## Dataset extract:

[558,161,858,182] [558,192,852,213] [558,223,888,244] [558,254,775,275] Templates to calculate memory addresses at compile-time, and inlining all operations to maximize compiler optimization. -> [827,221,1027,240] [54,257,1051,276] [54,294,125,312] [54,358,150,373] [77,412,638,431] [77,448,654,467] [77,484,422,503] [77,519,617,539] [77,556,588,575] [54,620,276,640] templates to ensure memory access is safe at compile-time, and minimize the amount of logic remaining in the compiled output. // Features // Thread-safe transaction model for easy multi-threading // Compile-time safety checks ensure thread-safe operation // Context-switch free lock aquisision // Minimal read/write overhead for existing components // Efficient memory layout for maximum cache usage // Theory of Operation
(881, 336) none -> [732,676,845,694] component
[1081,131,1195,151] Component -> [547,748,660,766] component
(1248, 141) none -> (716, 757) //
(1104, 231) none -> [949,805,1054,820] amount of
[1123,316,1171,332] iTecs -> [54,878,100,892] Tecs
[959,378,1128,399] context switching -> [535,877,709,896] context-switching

---

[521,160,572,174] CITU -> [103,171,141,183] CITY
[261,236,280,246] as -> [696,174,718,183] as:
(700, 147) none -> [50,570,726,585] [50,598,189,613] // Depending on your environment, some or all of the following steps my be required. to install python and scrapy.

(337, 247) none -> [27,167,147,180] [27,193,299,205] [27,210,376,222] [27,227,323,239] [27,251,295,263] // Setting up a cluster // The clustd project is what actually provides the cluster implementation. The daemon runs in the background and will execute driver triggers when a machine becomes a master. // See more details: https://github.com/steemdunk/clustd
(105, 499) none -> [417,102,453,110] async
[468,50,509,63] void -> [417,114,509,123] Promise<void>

...

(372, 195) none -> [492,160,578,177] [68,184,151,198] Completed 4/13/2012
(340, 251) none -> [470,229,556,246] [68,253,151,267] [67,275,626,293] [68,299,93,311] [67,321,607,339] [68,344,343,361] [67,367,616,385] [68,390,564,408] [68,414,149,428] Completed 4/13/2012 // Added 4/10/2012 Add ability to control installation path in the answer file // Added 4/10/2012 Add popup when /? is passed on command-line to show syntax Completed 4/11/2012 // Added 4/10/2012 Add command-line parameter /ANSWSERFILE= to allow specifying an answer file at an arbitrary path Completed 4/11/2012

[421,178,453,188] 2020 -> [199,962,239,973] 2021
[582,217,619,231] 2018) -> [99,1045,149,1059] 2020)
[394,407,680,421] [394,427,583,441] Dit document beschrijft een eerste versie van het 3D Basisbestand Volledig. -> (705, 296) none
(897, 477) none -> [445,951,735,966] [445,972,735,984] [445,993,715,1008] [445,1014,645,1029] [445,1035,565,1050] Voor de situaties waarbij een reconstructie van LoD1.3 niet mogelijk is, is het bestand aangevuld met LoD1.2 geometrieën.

## What is being asked:
Would you copy, unchanged, the stretch of the records above that begins at the line containing "[1081,131,1195,151] Component ->" and ends at the line containing "[959,378,1128,399] context switching", and only that?

## Written response:
[1081,131,1195,151] Component -> [547,748,660,766] component
(1248, 141) none -> (716, 757) //
(1104, 231) none -> [949,805,1054,820] amount of
[1123,316,1171,332] iTecs -> [54,878,100,892] Tecs
[959,378,1128,399] context switching -> [535,877,709,896] context-switching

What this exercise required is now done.